# Gunnar vs. Waterford - what's the difference?



## dd74 (Aug 2, 2007)

I can't seem to figure it out. If both frames are sort of cousins to each other (or so I've read), and use in some cases, the same materials (Reynolds 853), why is one - The Gunnar Roadie - priced at $800 + or -, and the other - such as the Waterford 2200, priced at $1800, or the 3300 priced at $2200? 
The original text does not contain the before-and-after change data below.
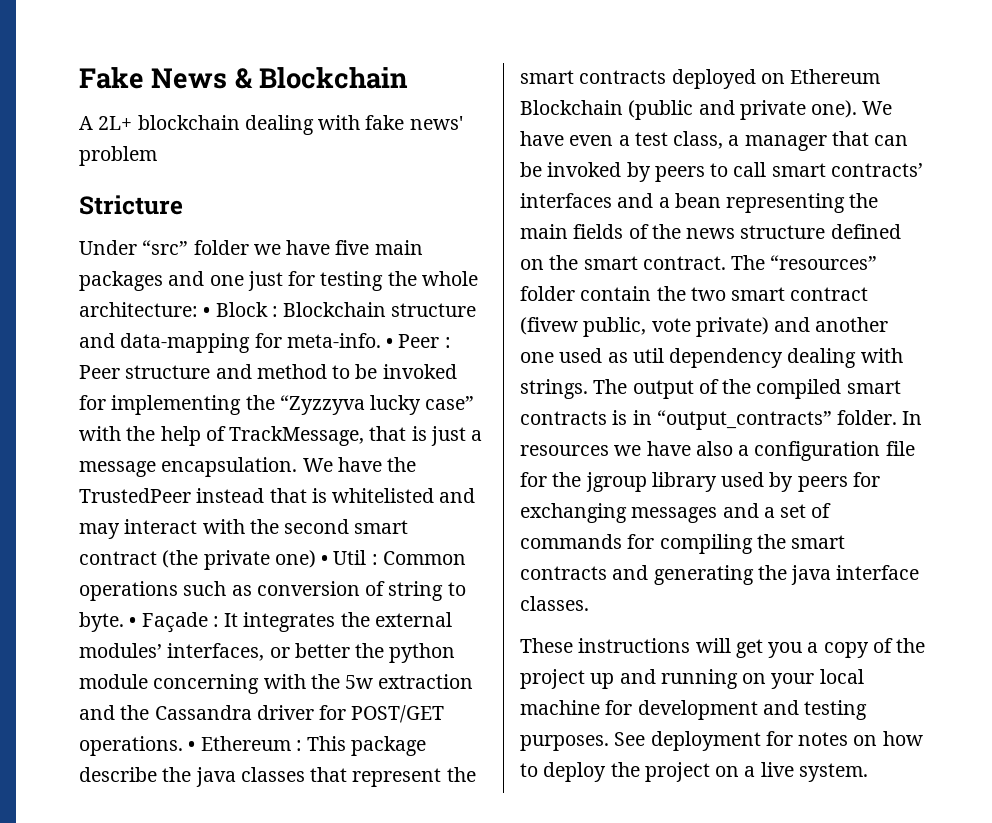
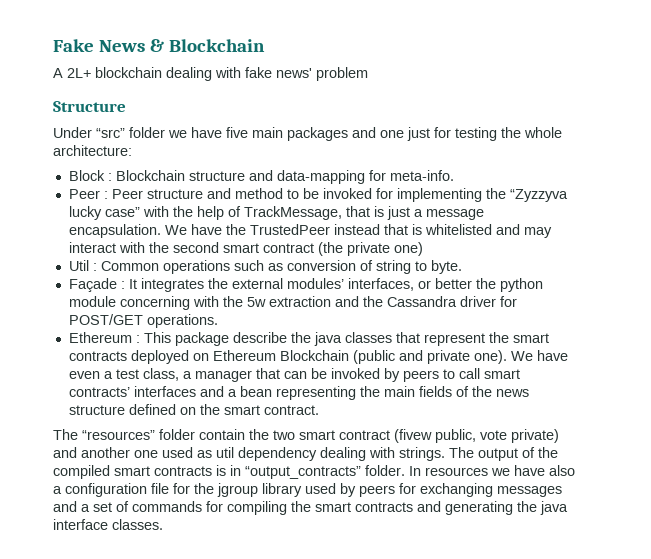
[79,195,183,215] Stricture -> [53,101,126,112] Structure
[203,307,211,317] • -> (132, 150) //
[386,338,394,348] • -> (454, 175) //
[321,555,329,565] • -> (423, 249) //
[129,617,137,627] • -> (462, 267) //
[188,741,196,751] • -> (218, 321) //
(726, 263) none -> (319, 410) //
[520,638,926,658] [520,669,864,689] [520,700,868,720] [520,731,923,751] [520,762,868,782] // These instructions will get you a copy of the project up and running on your local machine for development and testing purposes. See deployment for notes on how to deploy the project on a live system. -> (163, 524) none

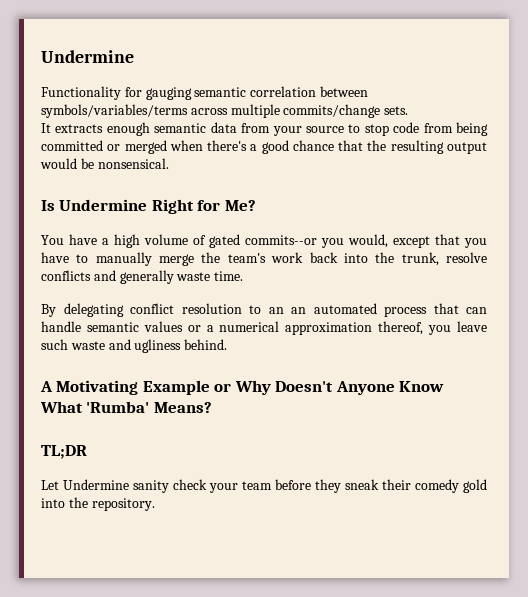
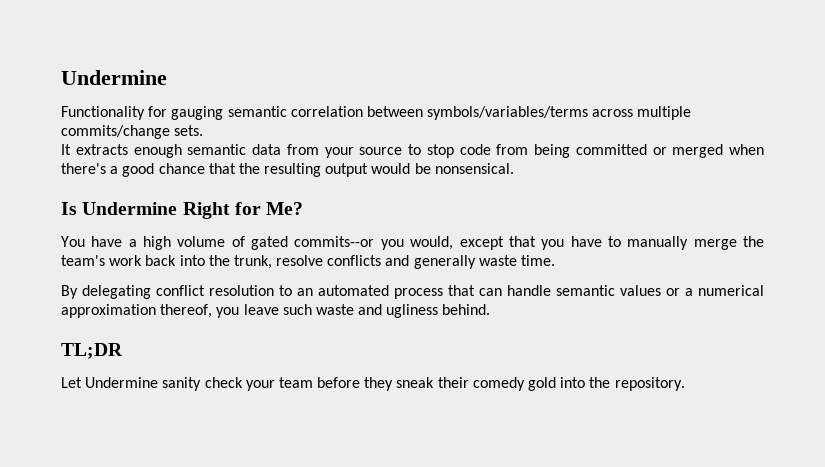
[291,307,306,314] an -> (313, 292) none
[40,380,445,395] [40,401,212,413] // A Motivating Example or Why Doesn't Anyone Know What 'Rumba' Means? -> (491, 309) none

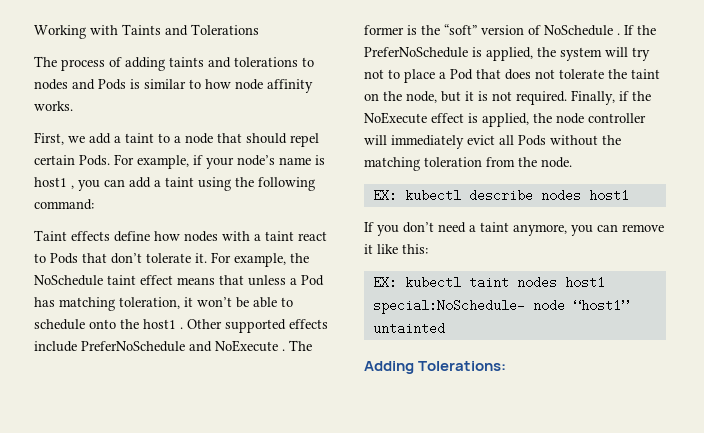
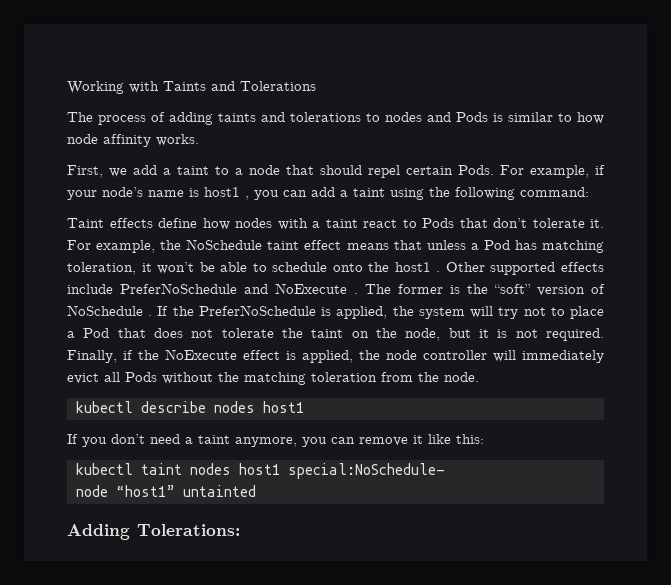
[372,189,397,202] EX: -> (479, 377) none
[372,276,397,289] EX: -> (484, 439) none
(525, 306) none -> (445, 471) //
I'm just wondering. Both are beautiful and must ride like a dream. I've had an 853 frame, (Lemond Zurich); great bike even if it was too large for me.


----------



## acckids (Jan 2, 2003)

Comparing the Gunnar Roadie($800) to the Waterford R14($1400), the Waterford is custom geometry, better paint, two decal options and the Waterford name. The Waterford also costs $600 more. I've owned numerous Gunnars and I bought my custom Gunnar for under $1000 back in 2003. Resale on the Waterford will be better. Will you get $600 more satisfaction from the Waterford, some will say yes just like some will pay $2130 for a stock Serotta Fierte steel frameset. If you have any fit issues(i.e. long legs/short torso or vice versa) go with the Waterford because the cheapest you can get a custom Gunnar in 09 is around $1100.


----------



## KankRat (Dec 19, 2008)

I was told the difference in the R14 and a Roadie is:
Custom geometry
a rear triangle that is tailord to the rider.
Same paint, but a better finish and more choice of color.

It was once put to me that a Roadie is 80% of a Waterford.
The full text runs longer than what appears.